EXTRACTED ENTRIES:
──────
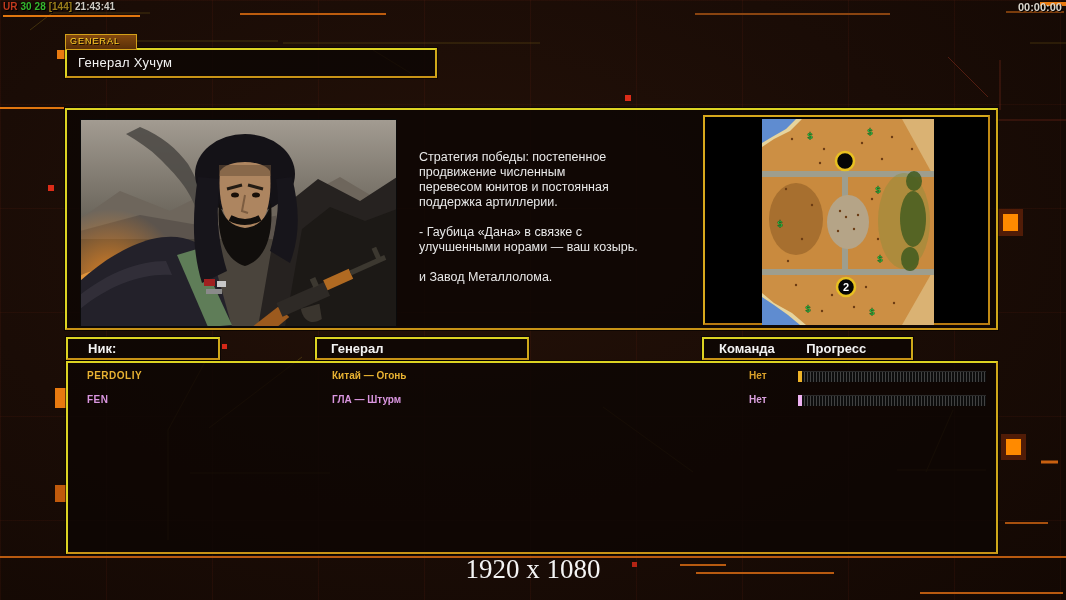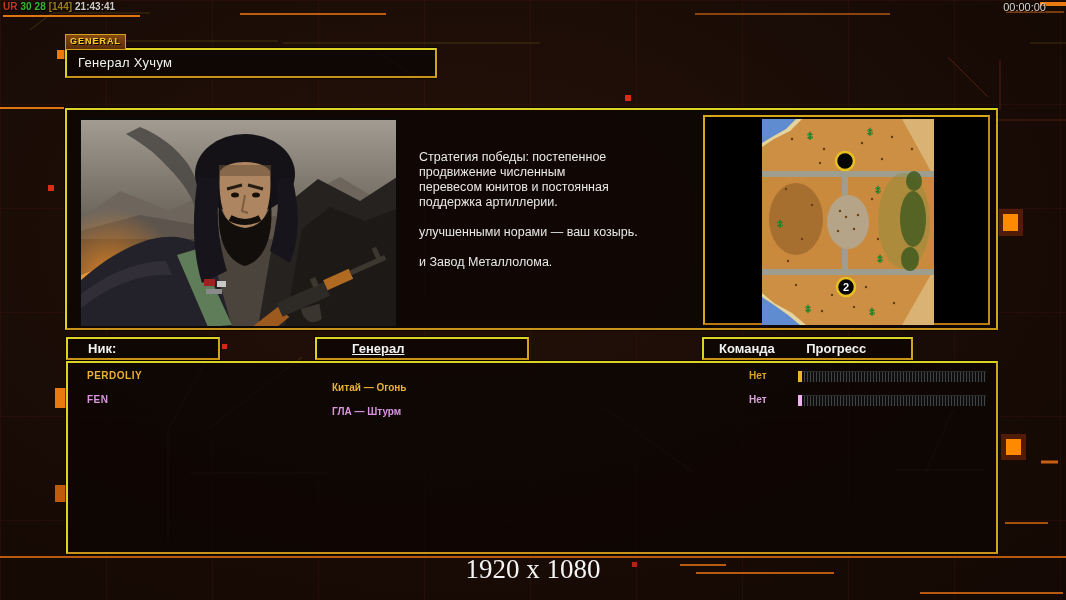"00:00:00" .match-timer { font-weight: normal -> bold; right: 20px -> 4px }
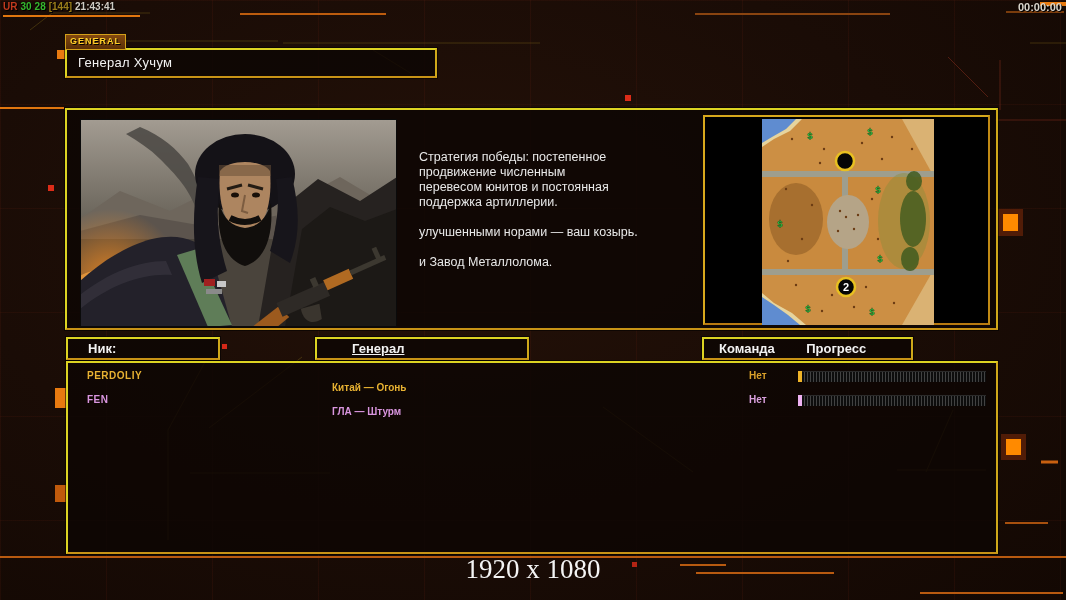"GENERAL" .gen-tab { font-weight: bold -> normal; padding: 0 4px 1px 4px -> 0 16px 1px 4px }
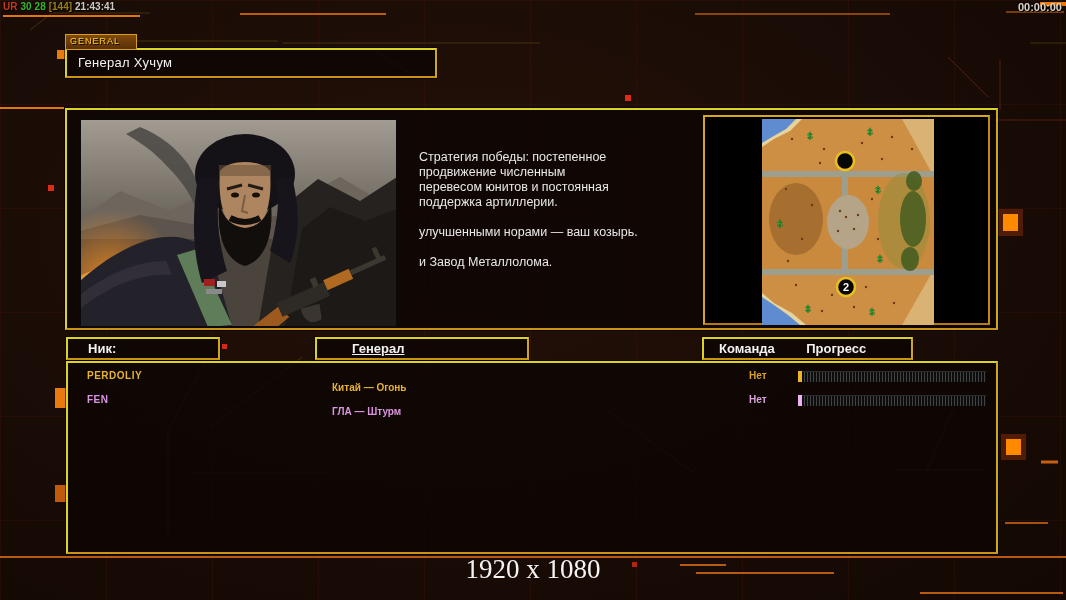"- Гаубица «Дана» в связке" div.desc-line { html: none -> <div>- Гаубица «Дана» в связке с</div> }
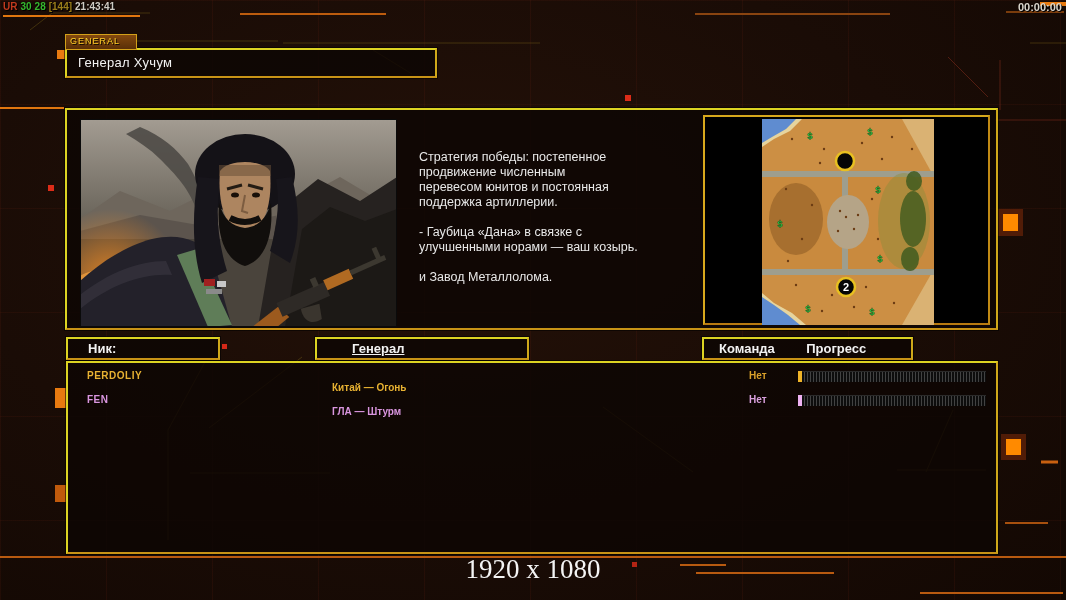"Генерал" .hdr-general .t { padding-left: 35px -> 14px; text-decoration: underline -> none }
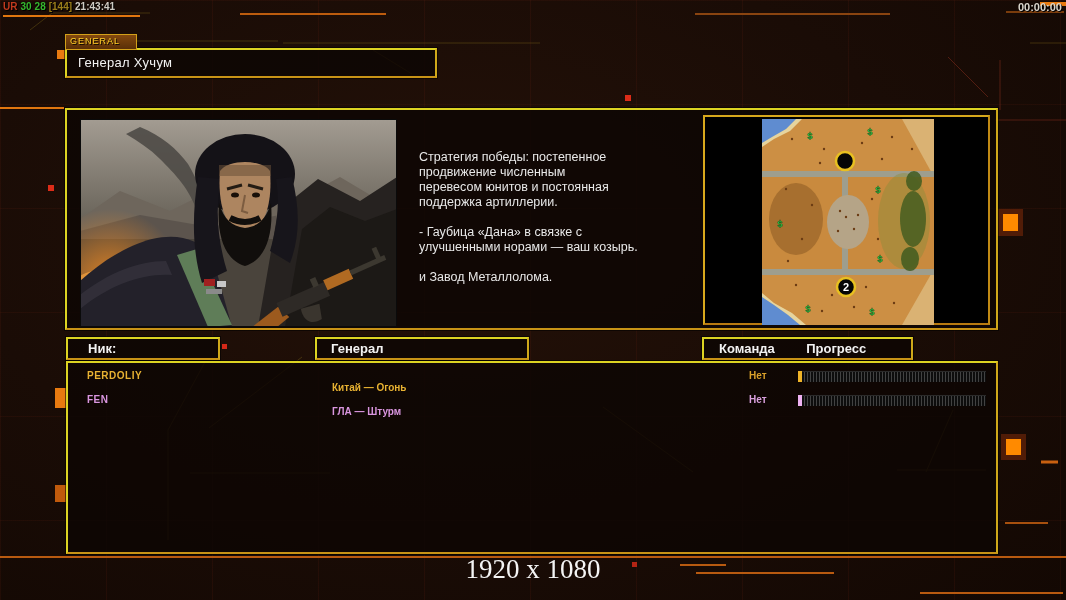"Китай — Огонь" .prow .gen { margin-top: 12px -> none }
──────
All preceding records should be duplicated verbatim, images excepted.

SOLUTION TO THE EXERCISE:
"00:00:00" .match-timer { font-weight: normal -> bold; right: 20px -> 4px }
"GENERAL" .gen-tab { font-weight: bold -> normal; padding: 0 4px 1px 4px -> 0 16px 1px 4px }
"- Гаубица «Дана» в связке" div.desc-line { html: none -> <div>- Гаубица «Дана» в связке с</div> }
"Генерал" .hdr-general .t { padding-left: 35px -> 14px; text-decoration: underline -> none }
"Китай — Огонь" .prow .gen { margin-top: 12px -> none }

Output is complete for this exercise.